------ INPUT DATA

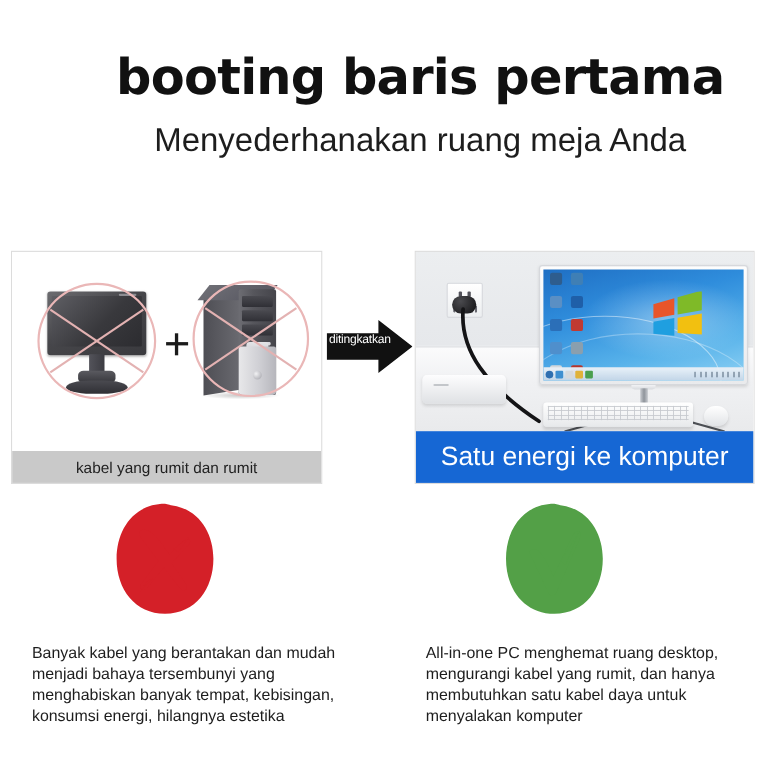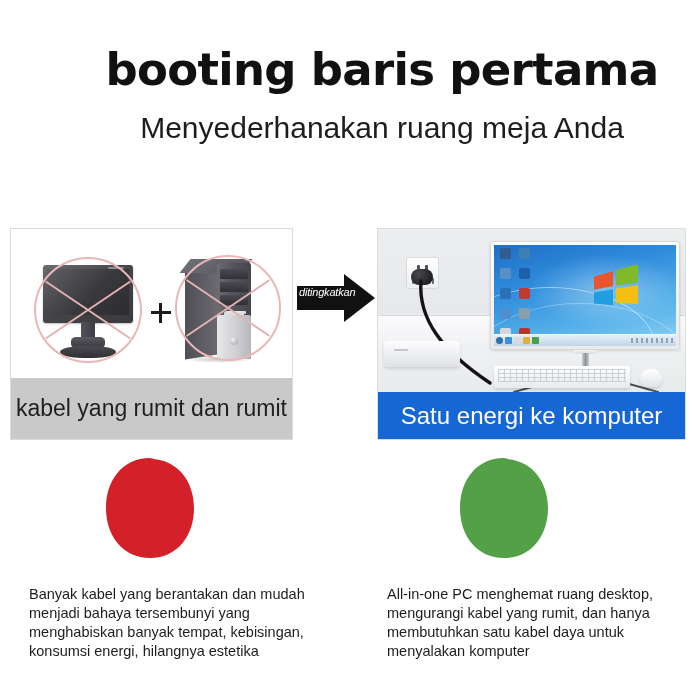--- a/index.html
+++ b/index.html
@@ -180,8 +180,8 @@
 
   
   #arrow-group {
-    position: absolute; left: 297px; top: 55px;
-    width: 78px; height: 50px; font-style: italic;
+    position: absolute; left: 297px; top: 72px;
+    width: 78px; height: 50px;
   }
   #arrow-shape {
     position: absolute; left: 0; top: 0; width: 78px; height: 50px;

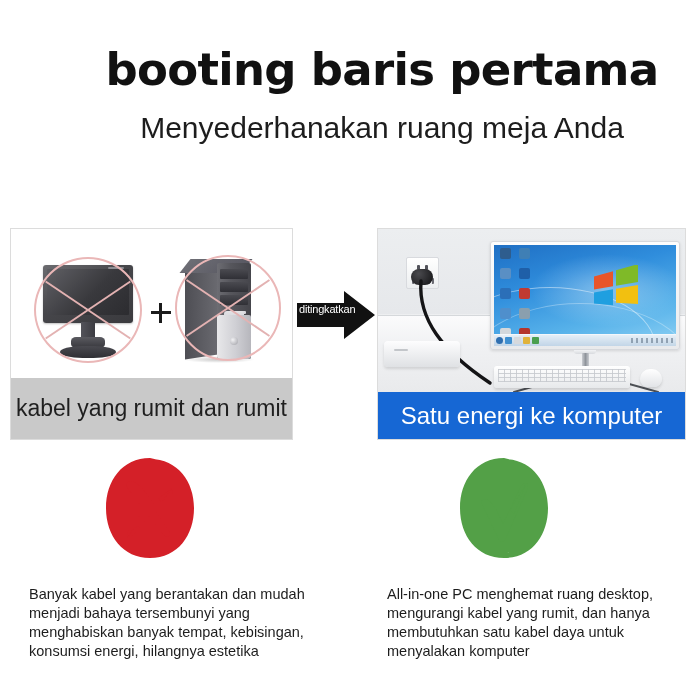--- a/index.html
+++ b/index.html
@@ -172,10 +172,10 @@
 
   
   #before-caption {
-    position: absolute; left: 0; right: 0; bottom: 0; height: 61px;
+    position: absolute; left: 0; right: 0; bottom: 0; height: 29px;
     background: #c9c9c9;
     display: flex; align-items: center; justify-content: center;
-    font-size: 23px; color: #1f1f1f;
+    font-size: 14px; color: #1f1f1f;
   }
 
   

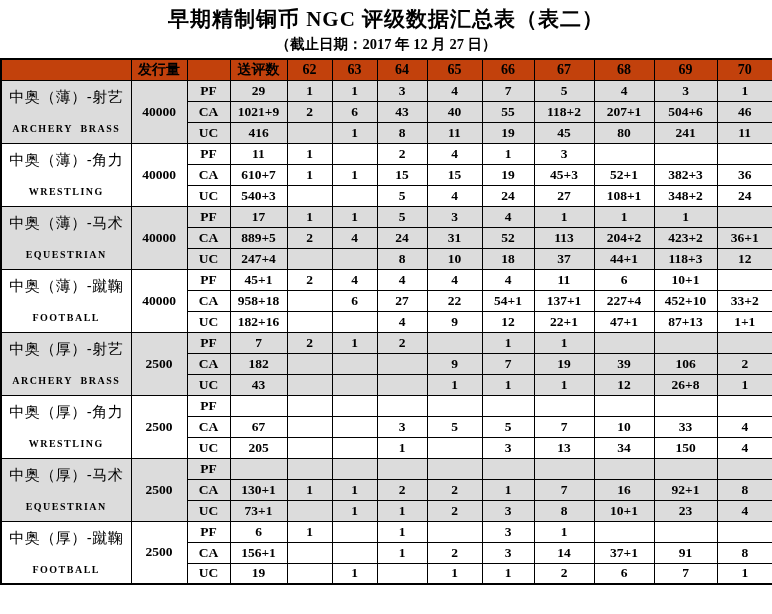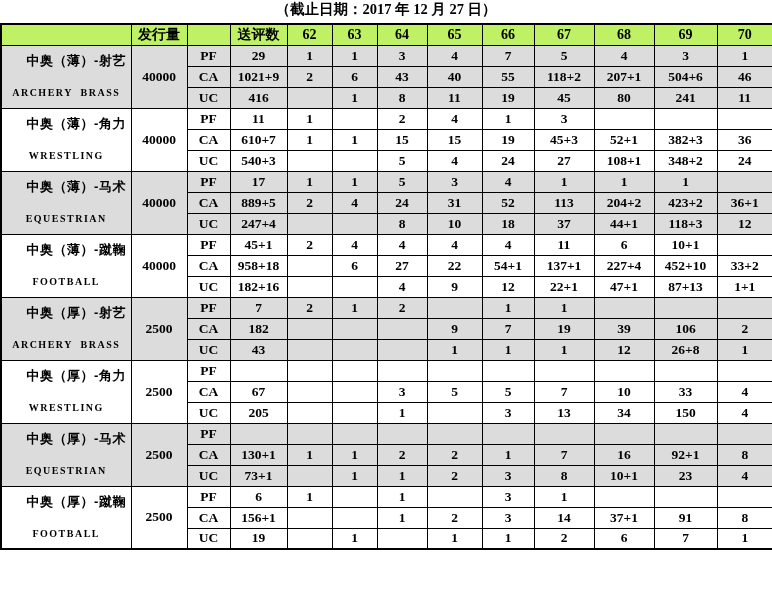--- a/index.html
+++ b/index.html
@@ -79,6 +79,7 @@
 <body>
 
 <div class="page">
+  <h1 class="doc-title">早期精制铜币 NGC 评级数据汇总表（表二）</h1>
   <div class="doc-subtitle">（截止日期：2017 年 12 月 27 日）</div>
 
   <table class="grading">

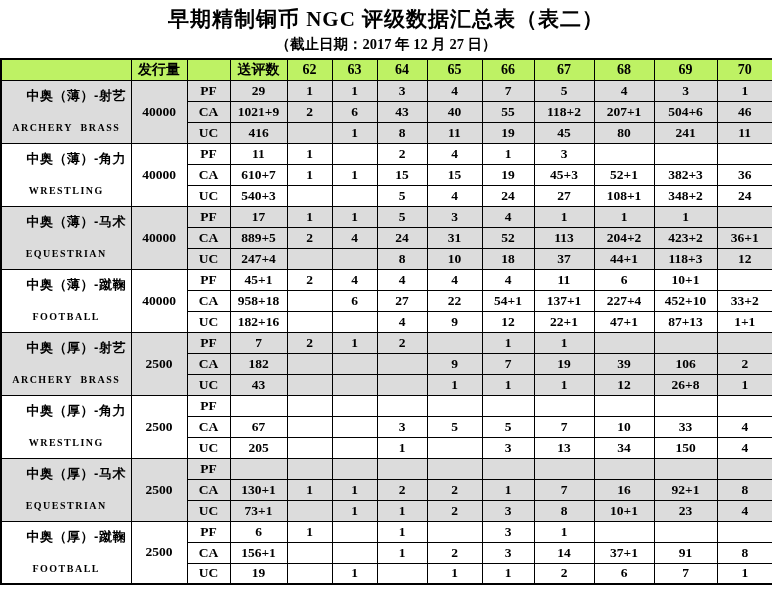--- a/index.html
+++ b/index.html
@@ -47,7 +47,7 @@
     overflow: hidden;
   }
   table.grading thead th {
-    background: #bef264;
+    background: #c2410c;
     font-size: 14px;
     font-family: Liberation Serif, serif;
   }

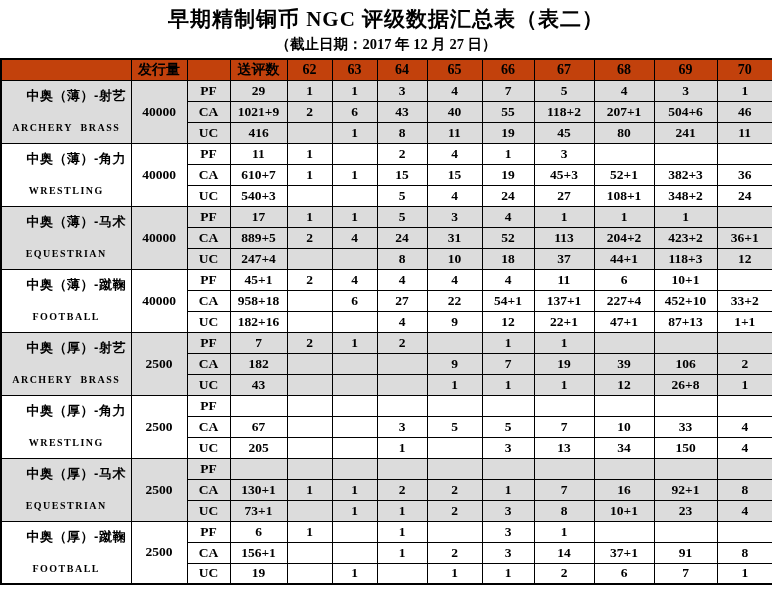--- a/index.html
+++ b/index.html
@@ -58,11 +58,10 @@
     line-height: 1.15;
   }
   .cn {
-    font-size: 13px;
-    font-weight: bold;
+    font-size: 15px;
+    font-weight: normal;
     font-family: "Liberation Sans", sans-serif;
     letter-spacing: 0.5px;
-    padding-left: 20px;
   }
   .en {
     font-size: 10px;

------------

- ASSIGNED TASK:
Go through the listing above and return each line that includes the word "right".

- SOLUTION TO THIS TASK:
-    position: absolute; left: 0; right: 0; bottom: 0; height: 61px;
+    position: absolute; left: 0; right: 0; bottom: 0; height: 29px;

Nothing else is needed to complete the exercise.